[Before-and-after page screenshots]
● ● ● ● ●

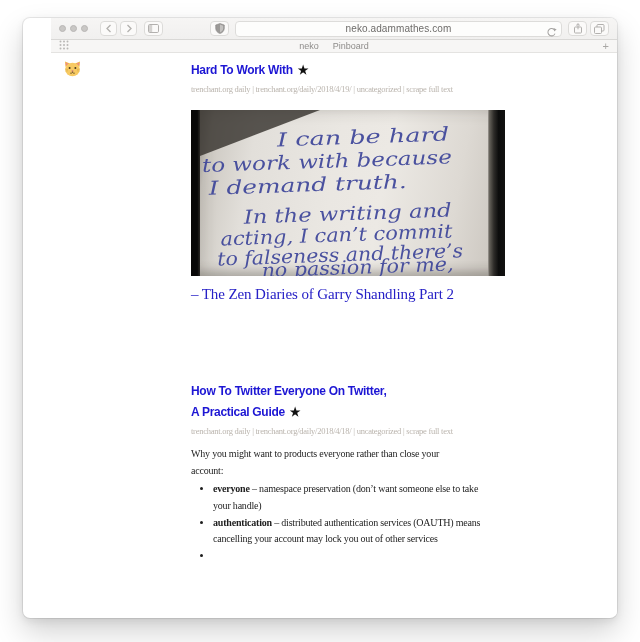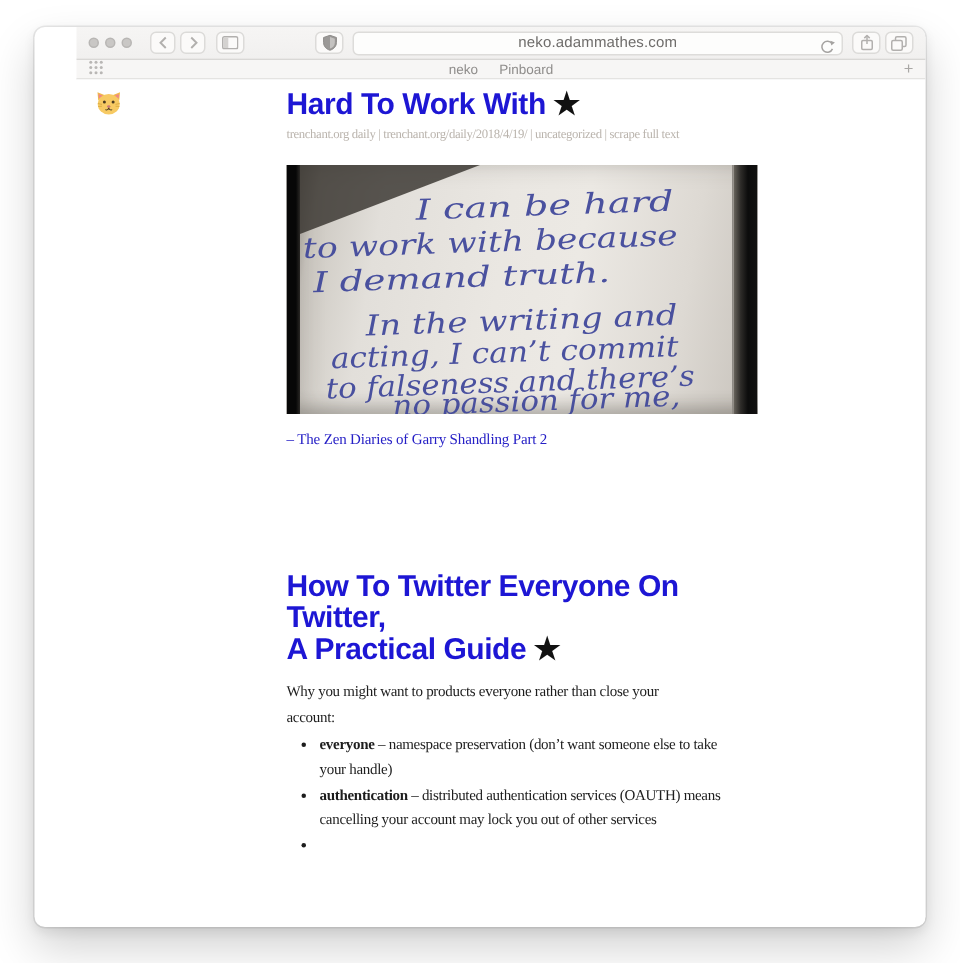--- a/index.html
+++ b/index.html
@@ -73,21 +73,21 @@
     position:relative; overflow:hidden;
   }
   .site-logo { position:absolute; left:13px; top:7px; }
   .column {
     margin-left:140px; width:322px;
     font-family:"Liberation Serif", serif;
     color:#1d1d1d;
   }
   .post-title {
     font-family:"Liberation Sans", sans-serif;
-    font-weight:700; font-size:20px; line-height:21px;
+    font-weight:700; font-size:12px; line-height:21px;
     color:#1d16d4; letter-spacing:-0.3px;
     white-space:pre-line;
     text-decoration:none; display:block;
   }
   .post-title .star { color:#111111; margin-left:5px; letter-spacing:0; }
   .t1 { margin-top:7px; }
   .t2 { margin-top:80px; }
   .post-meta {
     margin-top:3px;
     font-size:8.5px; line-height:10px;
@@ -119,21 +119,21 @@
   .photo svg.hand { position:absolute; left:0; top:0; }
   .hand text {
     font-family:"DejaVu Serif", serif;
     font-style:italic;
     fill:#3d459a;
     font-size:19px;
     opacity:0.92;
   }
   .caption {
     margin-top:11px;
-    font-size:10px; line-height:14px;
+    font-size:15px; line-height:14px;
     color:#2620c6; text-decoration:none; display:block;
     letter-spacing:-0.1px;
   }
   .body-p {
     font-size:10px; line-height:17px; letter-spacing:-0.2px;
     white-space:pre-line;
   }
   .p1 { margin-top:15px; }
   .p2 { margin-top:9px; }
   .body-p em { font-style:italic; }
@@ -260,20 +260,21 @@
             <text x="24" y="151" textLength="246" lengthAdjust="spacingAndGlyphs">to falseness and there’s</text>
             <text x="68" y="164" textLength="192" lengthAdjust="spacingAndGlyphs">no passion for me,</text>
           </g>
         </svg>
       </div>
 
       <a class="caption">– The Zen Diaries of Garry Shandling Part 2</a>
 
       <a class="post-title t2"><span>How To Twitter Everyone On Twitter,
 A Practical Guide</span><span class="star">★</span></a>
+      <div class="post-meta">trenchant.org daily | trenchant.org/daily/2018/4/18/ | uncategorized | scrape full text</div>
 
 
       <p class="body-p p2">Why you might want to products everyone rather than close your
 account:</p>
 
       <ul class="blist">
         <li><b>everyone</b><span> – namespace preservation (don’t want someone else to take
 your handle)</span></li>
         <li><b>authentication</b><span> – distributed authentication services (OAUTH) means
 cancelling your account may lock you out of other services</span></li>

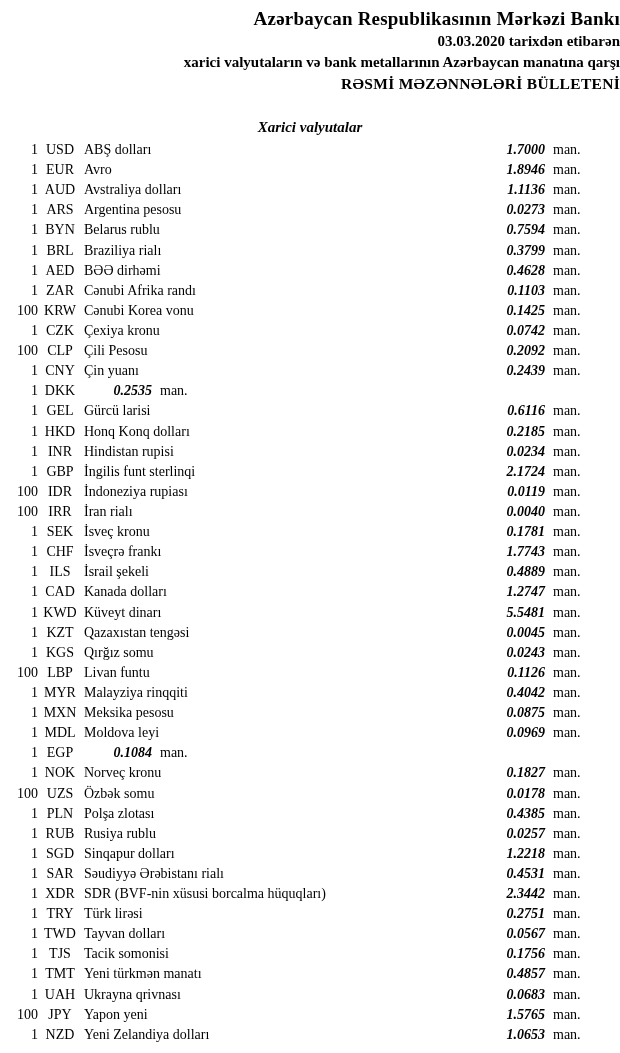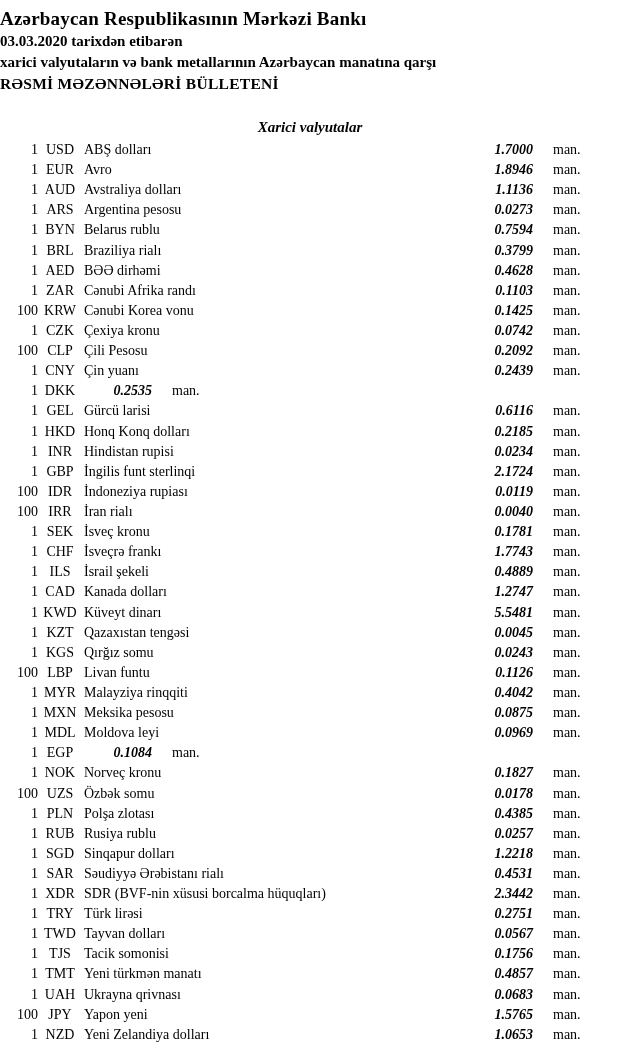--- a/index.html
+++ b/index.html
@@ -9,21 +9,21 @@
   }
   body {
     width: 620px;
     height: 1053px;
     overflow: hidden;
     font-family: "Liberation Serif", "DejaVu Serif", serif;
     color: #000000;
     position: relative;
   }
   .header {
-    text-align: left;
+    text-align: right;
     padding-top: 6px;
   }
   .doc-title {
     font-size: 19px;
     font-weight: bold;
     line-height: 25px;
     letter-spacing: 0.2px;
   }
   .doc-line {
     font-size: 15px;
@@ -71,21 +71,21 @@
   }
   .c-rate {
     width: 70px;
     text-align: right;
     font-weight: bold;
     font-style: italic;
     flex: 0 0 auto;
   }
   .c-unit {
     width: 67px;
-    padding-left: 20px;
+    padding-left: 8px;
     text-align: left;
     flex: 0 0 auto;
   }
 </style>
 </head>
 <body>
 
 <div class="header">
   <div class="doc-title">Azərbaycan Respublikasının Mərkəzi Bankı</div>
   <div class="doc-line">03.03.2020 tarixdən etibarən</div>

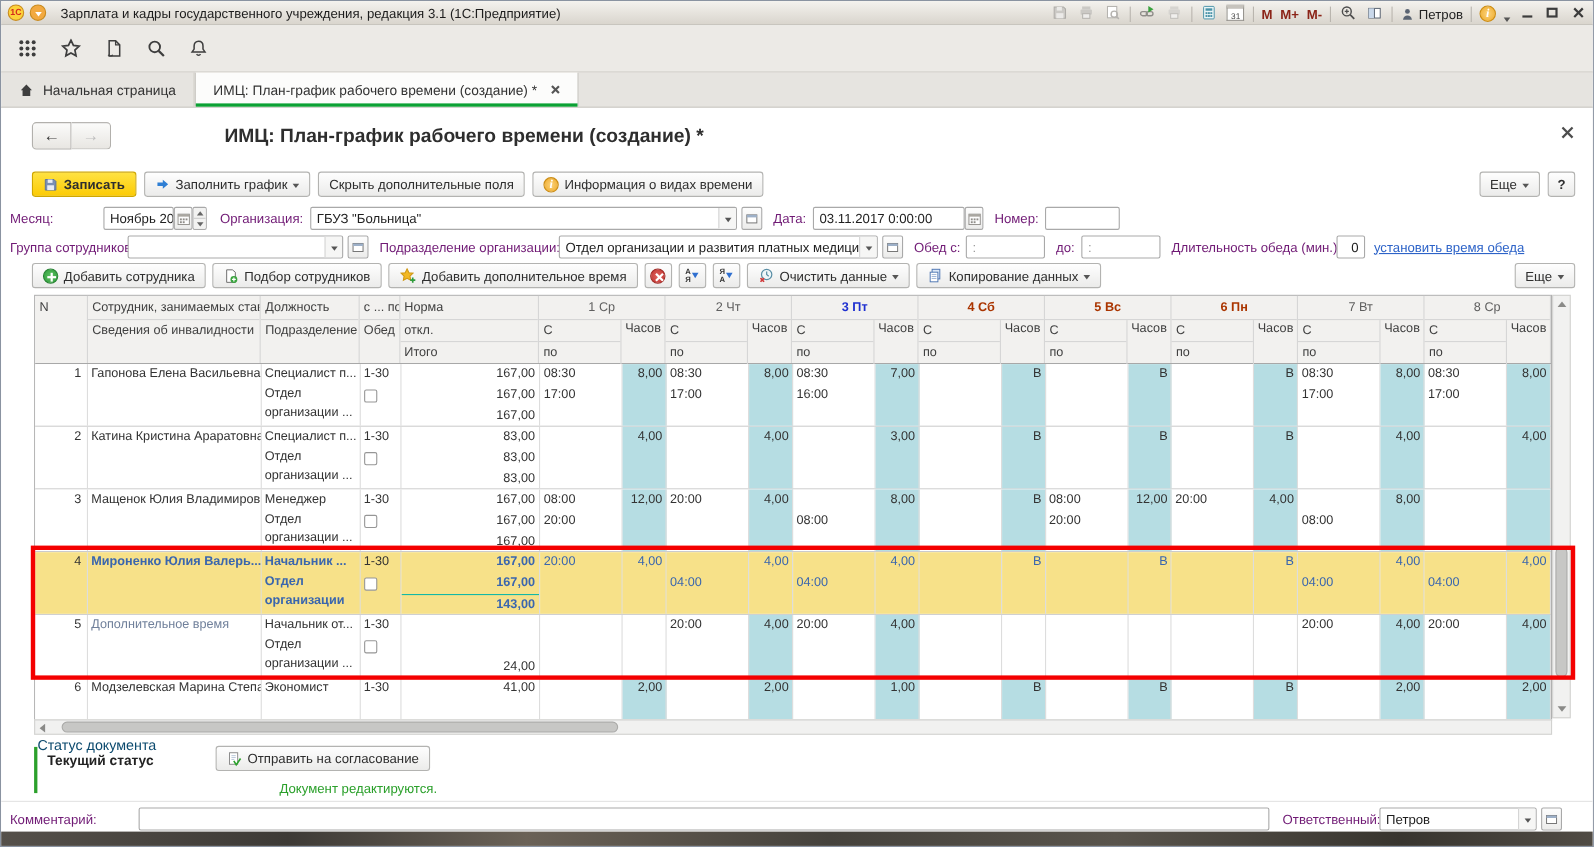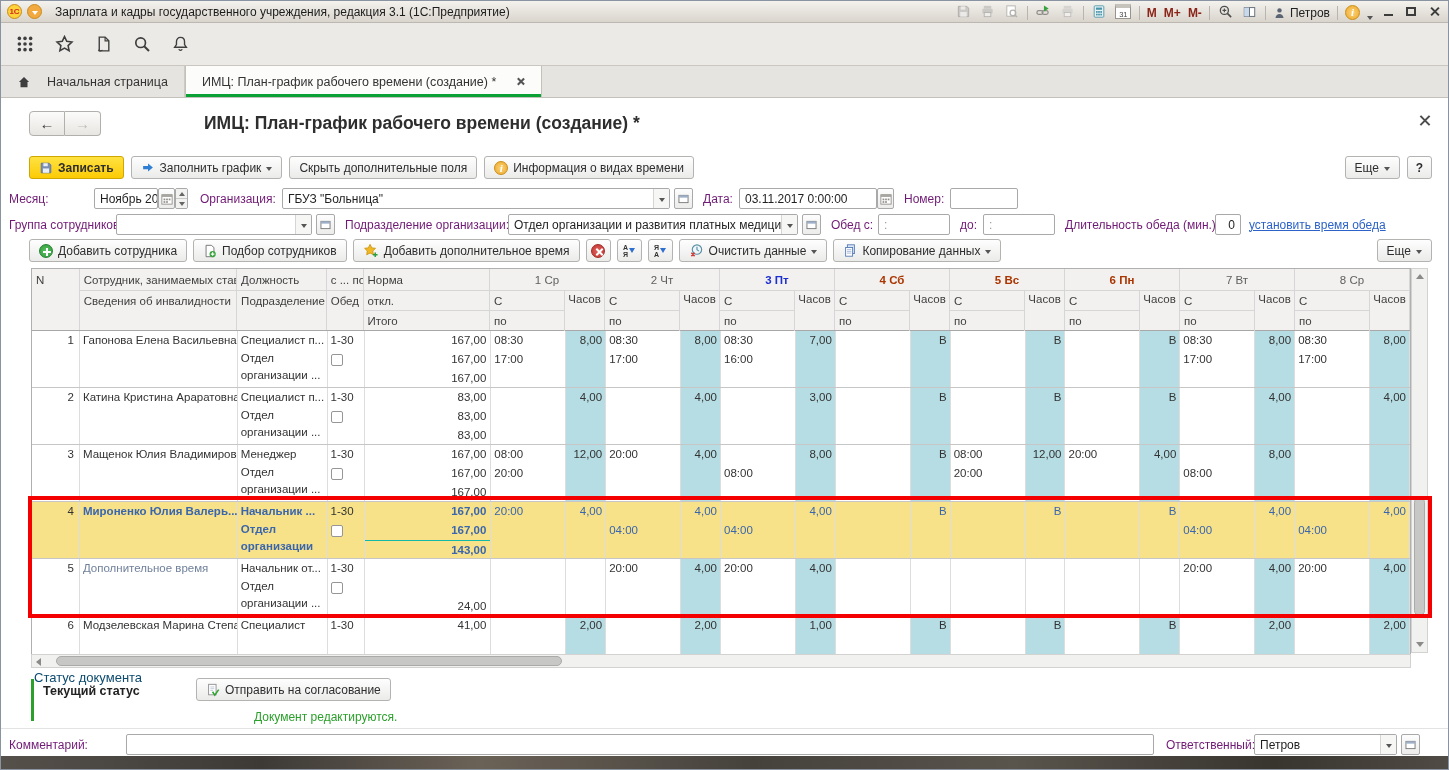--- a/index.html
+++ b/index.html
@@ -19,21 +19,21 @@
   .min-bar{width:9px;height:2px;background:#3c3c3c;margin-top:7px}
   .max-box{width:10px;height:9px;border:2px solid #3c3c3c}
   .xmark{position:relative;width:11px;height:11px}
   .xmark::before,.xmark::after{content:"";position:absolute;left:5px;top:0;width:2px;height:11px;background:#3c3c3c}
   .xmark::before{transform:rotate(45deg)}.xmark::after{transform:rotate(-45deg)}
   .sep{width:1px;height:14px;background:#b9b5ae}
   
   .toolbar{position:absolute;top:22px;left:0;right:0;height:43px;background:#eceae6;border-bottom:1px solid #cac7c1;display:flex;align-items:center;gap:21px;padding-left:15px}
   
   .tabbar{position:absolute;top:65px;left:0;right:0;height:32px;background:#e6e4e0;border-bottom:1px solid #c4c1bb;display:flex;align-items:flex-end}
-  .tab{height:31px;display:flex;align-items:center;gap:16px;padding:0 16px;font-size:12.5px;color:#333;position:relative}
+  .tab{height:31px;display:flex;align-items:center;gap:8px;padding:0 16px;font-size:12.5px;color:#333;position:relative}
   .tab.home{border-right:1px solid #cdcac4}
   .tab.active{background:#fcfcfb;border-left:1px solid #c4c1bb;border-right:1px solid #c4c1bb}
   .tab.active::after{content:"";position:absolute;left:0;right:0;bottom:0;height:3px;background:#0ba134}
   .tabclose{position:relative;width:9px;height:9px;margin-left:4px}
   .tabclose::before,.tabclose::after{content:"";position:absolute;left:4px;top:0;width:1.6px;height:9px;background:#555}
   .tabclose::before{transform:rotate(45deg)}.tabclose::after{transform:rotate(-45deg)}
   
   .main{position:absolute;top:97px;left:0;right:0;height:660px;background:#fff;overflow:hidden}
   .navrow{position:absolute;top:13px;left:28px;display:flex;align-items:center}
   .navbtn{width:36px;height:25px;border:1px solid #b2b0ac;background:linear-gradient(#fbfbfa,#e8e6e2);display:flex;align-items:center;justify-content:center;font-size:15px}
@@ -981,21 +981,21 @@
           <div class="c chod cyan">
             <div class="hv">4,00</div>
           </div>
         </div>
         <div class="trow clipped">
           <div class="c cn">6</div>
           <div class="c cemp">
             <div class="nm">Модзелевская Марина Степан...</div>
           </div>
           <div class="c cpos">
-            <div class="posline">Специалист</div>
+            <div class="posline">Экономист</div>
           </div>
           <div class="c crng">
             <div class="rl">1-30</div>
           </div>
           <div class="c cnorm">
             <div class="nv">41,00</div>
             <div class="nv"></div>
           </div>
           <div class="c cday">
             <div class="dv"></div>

● ● ● ● ●

WHAT IS BEING ASKED —
Leave the images behind and write out every entry exactly.

RESPONSE AREA —
--- a/index.html
+++ b/index.html
@@ -73,21 +73,21 @@
     position:relative; overflow:hidden;
   }
   .site-logo { position:absolute; left:13px; top:7px; }
   .column {
     margin-left:140px; width:322px;
     font-family:"Liberation Serif", serif;
     color:#1d1d1d;
   }
   .post-title {
     font-family:"Liberation Sans", sans-serif;
-    font-weight:700; font-size:20px; line-height:21px;
+    font-weight:700; font-size:12px; line-height:21px;
     color:#1d16d4; letter-spacing:-0.3px;
     white-space:pre-line;
     text-decoration:none; display:block;
   }
   .post-title .star { color:#111111; margin-left:5px; letter-spacing:0; }
   .t1 { margin-top:7px; }
   .t2 { margin-top:80px; }
   .post-meta {
     margin-top:3px;
     font-size:8.5px; line-height:10px;
@@ -119,21 +119,21 @@
   .photo svg.hand { position:absolute; left:0; top:0; }
   .hand text {
     font-family:"DejaVu Serif", serif;
     font-style:italic;
     fill:#3d459a;
     font-size:19px;
     opacity:0.92;
   }
   .caption {
     margin-top:11px;
-    font-size:10px; line-height:14px;
+    font-size:15px; line-height:14px;
     color:#2620c6; text-decoration:none; display:block;
     letter-spacing:-0.1px;
   }
   .body-p {
     font-size:10px; line-height:17px; letter-spacing:-0.2px;
     white-space:pre-line;
   }
   .p1 { margin-top:15px; }
   .p2 { margin-top:9px; }
   .body-p em { font-style:italic; }
@@ -260,20 +260,21 @@
             <text x="24" y="151" textLength="246" lengthAdjust="spacingAndGlyphs">to falseness and there’s</text>
             <text x="68" y="164" textLength="192" lengthAdjust="spacingAndGlyphs">no passion for me,</text>
           </g>
         </svg>
       </div>
 
       <a class="caption">– The Zen Diaries of Garry Shandling Part 2</a>
 
       <a class="post-title t2"><span>How To Twitter Everyone On Twitter,
 A Practical Guide</span><span class="star">★</span></a>
+      <div class="post-meta">trenchant.org daily | trenchant.org/daily/2018/4/18/ | uncategorized | scrape full text</div>
 
 
       <p class="body-p p2">Why you might want to products everyone rather than close your
 account:</p>
 
       <ul class="blist">
         <li><b>everyone</b><span> – namespace preservation (don’t want someone else to take
 your handle)</span></li>
         <li><b>authentication</b><span> – distributed authentication services (OAUTH) means
 cancelling your account may lock you out of other services</span></li>

--- a/index.html
+++ b/index.html
@@ -9,21 +9,21 @@
   }
   body {
     width: 620px;
     height: 1053px;
     overflow: hidden;
     font-family: "Liberation Serif", "DejaVu Serif", serif;
     color: #000000;
     position: relative;
   }
   .header {
-    text-align: left;
+    text-align: right;
     padding-top: 6px;
   }
   .doc-title {
     font-size: 19px;
     font-weight: bold;
     line-height: 25px;
     letter-spacing: 0.2px;
   }
   .doc-line {
     font-size: 15px;
@@ -71,21 +71,21 @@
   }
   .c-rate {
     width: 70px;
     text-align: right;
     font-weight: bold;
     font-style: italic;
     flex: 0 0 auto;
   }
   .c-unit {
     width: 67px;
-    padding-left: 20px;
+    padding-left: 8px;
     text-align: left;
     flex: 0 0 auto;
   }
 </style>
 </head>
 <body>
 
 <div class="header">
   <div class="doc-title">Azərbaycan Respublikasının Mərkəzi Bankı</div>
   <div class="doc-line">03.03.2020 tarixdən etibarən</div>

--- a/index.html
+++ b/index.html
@@ -19,21 +19,21 @@
   .min-bar{width:9px;height:2px;background:#3c3c3c;margin-top:7px}
   .max-box{width:10px;height:9px;border:2px solid #3c3c3c}
   .xmark{position:relative;width:11px;height:11px}
   .xmark::before,.xmark::after{content:"";position:absolute;left:5px;top:0;width:2px;height:11px;background:#3c3c3c}
   .xmark::before{transform:rotate(45deg)}.xmark::after{transform:rotate(-45deg)}
   .sep{width:1px;height:14px;background:#b9b5ae}
   
   .toolbar{position:absolute;top:22px;left:0;right:0;height:43px;background:#eceae6;border-bottom:1px solid #cac7c1;display:flex;align-items:center;gap:21px;padding-left:15px}
   
   .tabbar{position:absolute;top:65px;left:0;right:0;height:32px;background:#e6e4e0;border-bottom:1px solid #c4c1bb;display:flex;align-items:flex-end}
-  .tab{height:31px;display:flex;align-items:center;gap:16px;padding:0 16px;font-size:12.5px;color:#333;position:relative}
+  .tab{height:31px;display:flex;align-items:center;gap:8px;padding:0 16px;font-size:12.5px;color:#333;position:relative}
   .tab.home{border-right:1px solid #cdcac4}
   .tab.active{background:#fcfcfb;border-left:1px solid #c4c1bb;border-right:1px solid #c4c1bb}
   .tab.active::after{content:"";position:absolute;left:0;right:0;bottom:0;height:3px;background:#0ba134}
   .tabclose{position:relative;width:9px;height:9px;margin-left:4px}
   .tabclose::before,.tabclose::after{content:"";position:absolute;left:4px;top:0;width:1.6px;height:9px;background:#555}
   .tabclose::before{transform:rotate(45deg)}.tabclose::after{transform:rotate(-45deg)}
   
   .main{position:absolute;top:97px;left:0;right:0;height:660px;background:#fff;overflow:hidden}
   .navrow{position:absolute;top:13px;left:28px;display:flex;align-items:center}
   .navbtn{width:36px;height:25px;border:1px solid #b2b0ac;background:linear-gradient(#fbfbfa,#e8e6e2);display:flex;align-items:center;justify-content:center;font-size:15px}
@@ -981,21 +981,21 @@
           <div class="c chod cyan">
             <div class="hv">4,00</div>
           </div>
         </div>
         <div class="trow clipped">
           <div class="c cn">6</div>
           <div class="c cemp">
             <div class="nm">Модзелевская Марина Степан...</div>
           </div>
           <div class="c cpos">
-            <div class="posline">Специалист</div>
+            <div class="posline">Экономист</div>
           </div>
           <div class="c crng">
             <div class="rl">1-30</div>
           </div>
           <div class="c cnorm">
             <div class="nv">41,00</div>
             <div class="nv"></div>
           </div>
           <div class="c cday">
             <div class="dv"></div>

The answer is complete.